A few months later I came across Skywald’s Nightmare 17. It’s one of those moments I will never forget, catching sight of the cover through the newsagent’s window, with that half naked woman and the beast in the background. I had to ask for permission from my mum to make such a purchase. I still don’t know what I would have done if she had said no. I ran all the way back to the shop clutching my eighteen pence (the US equivalent would have been around 40 cents) dreading someone had already snapped it up, but no, it was still there. It seemed so adult and at last satiated my craving for that darkest kind of horror. Well almost; typically I had to have more, but those Skywalds would prove to be incredibly rare. Marvels line of black and white terrors would appear over here in the weeks that came and while I enjoyed them immensely nothing quite matched the feel of that issue of Nightmare.
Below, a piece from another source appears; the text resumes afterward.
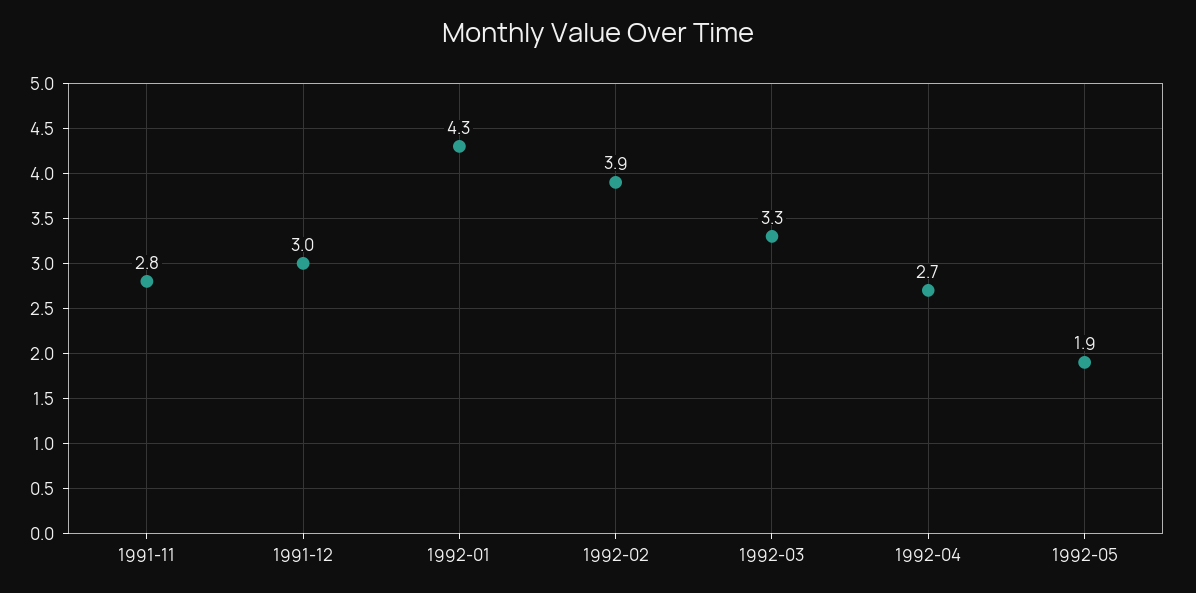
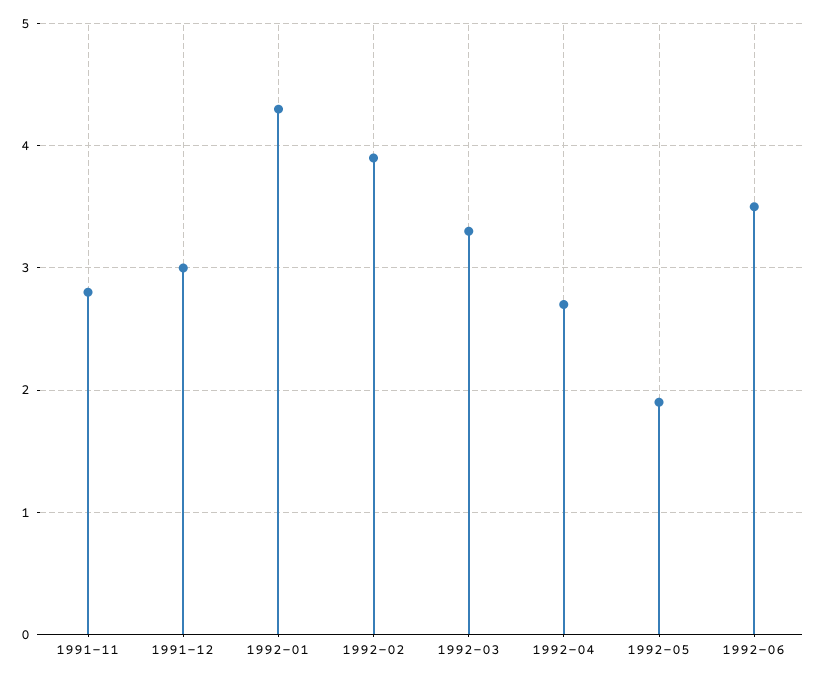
1992-06: none -> 3.5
In the years that followed my love of these titles has just grown. Towards the end of the 1980s, pre-Code comics became available in this country and those ECs finally came my way. Over the years horror comics have dared to unsettle and offer some amazing artistry. At their best they refuse to conform or offer any degree of compromise. I think those horror comics that attempt to be too mainstream are never going to survive. A good case in point is DC’s Hellblazer, which after twenty years is still as challenging as ever.

LOTT-D: The League of Tana Tea Drinkers

Blame Brian at The Vault of Horror blog.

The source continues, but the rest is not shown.